Which is exactly what it got when it led everyone up the garden path, eventually unveiling (last November) not a Gphone, but a new open-source mobile phone software platform called Android. About 36 handset, software and network suppliers have already pledged to make the Gphone project a reality.

Such a proxy strategy makes a lot of sense. Google, essentially a software technology company heavily dependent upon advertising for its revenue, no more needs to manufacture a handset to monopolise the mobile market than it needs to manufacture a computer to dominate the internet. Indeed, such issues are probably best left to others more expert in the field – so long as you can control them. We only have to look at Coca-Cola and its strategic blunder into the European bottled water market to realise that correct insight, market size and power do not of themselves guarantee success. You need friends as well.
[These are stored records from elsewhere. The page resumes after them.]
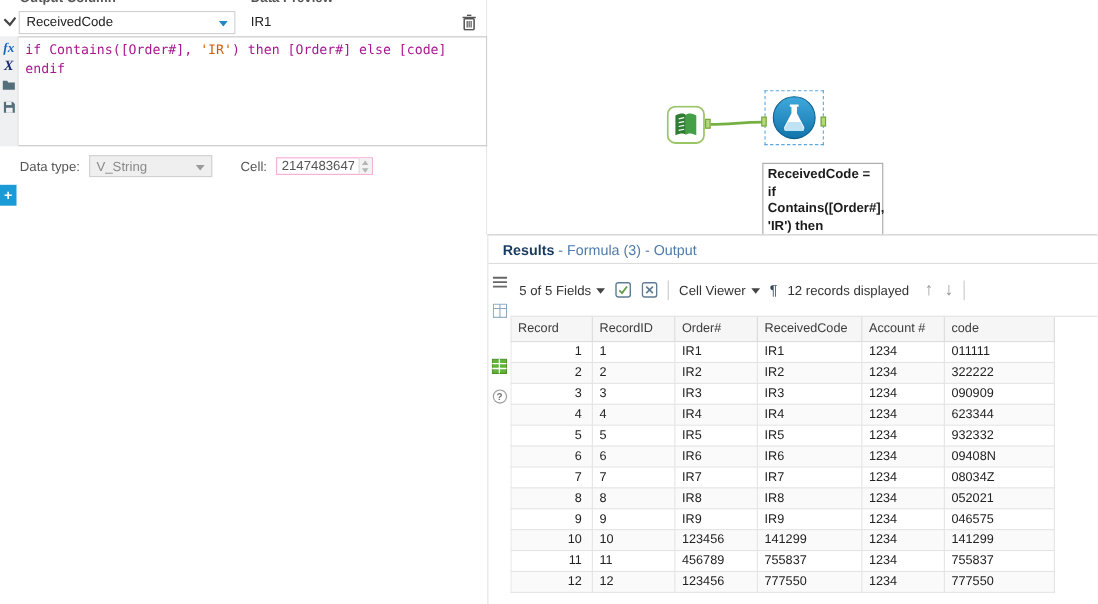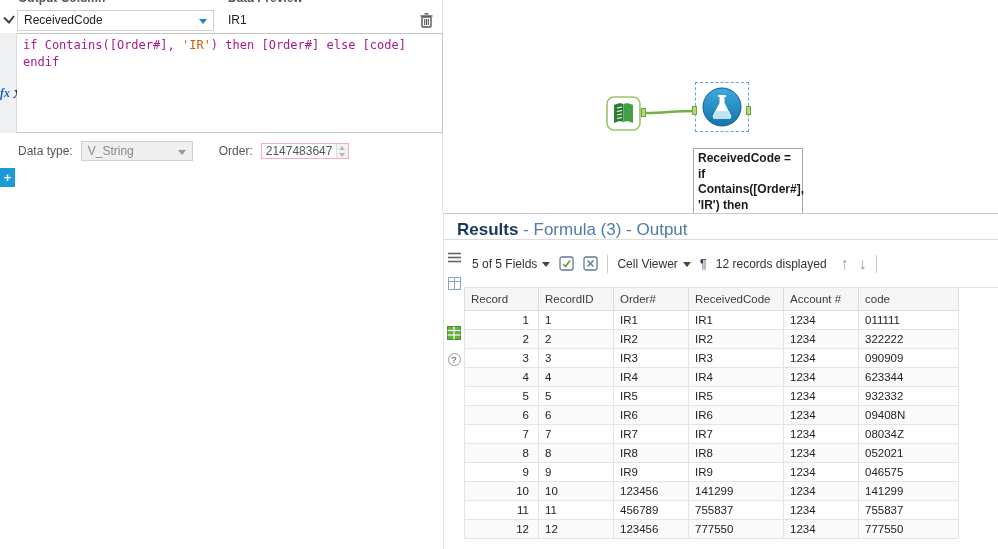"fx" .gutter { flex-direction: row -> column; padding-top: 21px -> 4px }
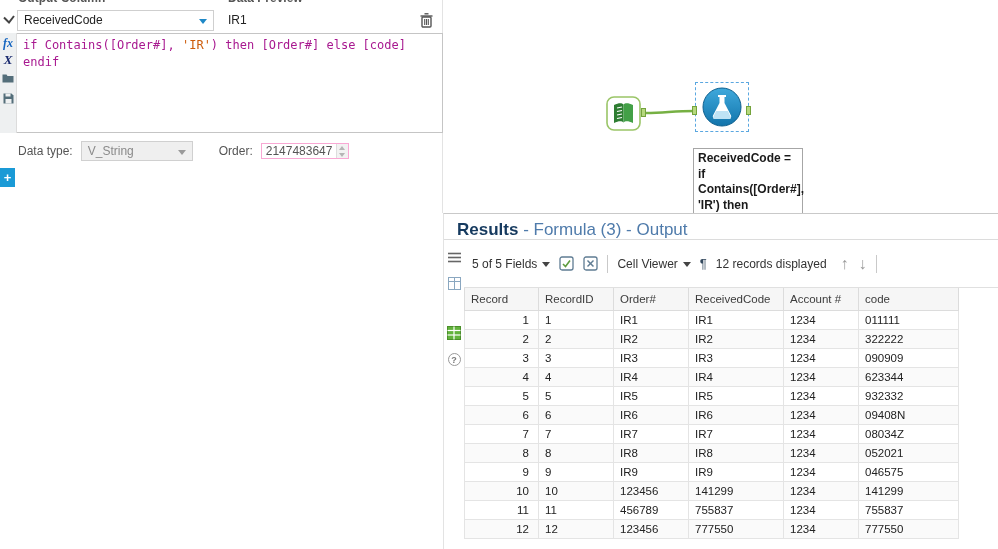"Order:" span.size-label { text: Order -> Cell }
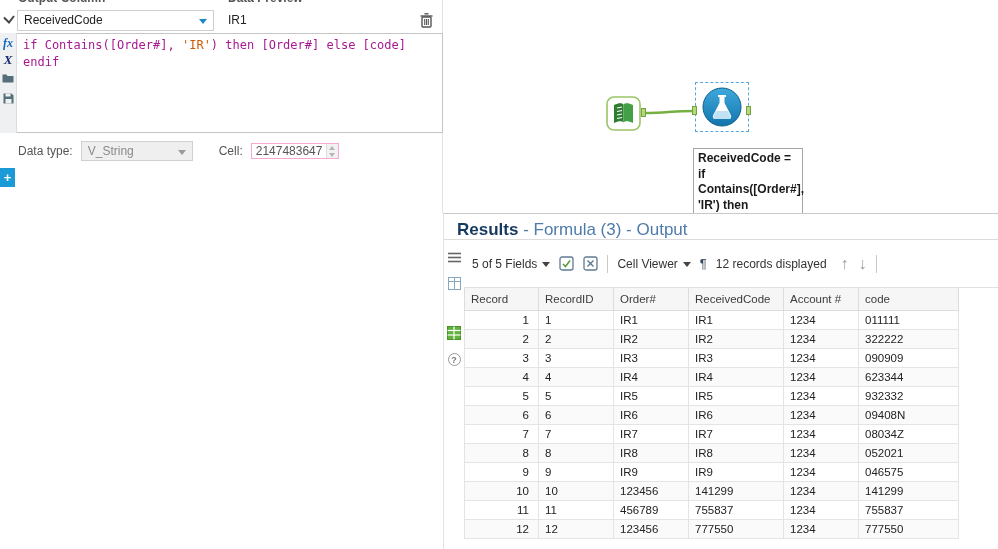"Results - Formula (3) -" .res-header { font-size: 17px -> 13px }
So Android offers Google a degree of protection from market failure. But, more importantly, it is also putting a squeeze on the telecoms industry – from vendors to carriers – to produce the kind of low-cost mobile “third window” opportunity, internet friendly (unlike the platforms of today), where Google could reasonably expect to become the driving force.

The advertising parallel
Google’s approach to Gphone seems highly reminiscent of its approach to mastering the world of display advertising. It has fostered a wide range of collaborative projects with those who are experts in the field without getting too close to any of them (whatever Publicis’ Maurice Levy may choose to believe to the contrary). Or, for that matter, actually declaring its hand. The effect is similar. Advertising groups are unsure whether to regard Google as friend or foe; but they dare not withhold their cooperation all the same – for fear that they may be left behind. There’s a lesson in here, somewhere, for the Vodafones and T-Mobiles of this world. They too are traditional networks with strong brands in a rapidly changing world.

Meantime, the Dell Gphone rumours will do no harm, no harm at all, in reminding the telecoms world to get on with it, or wither on the vine.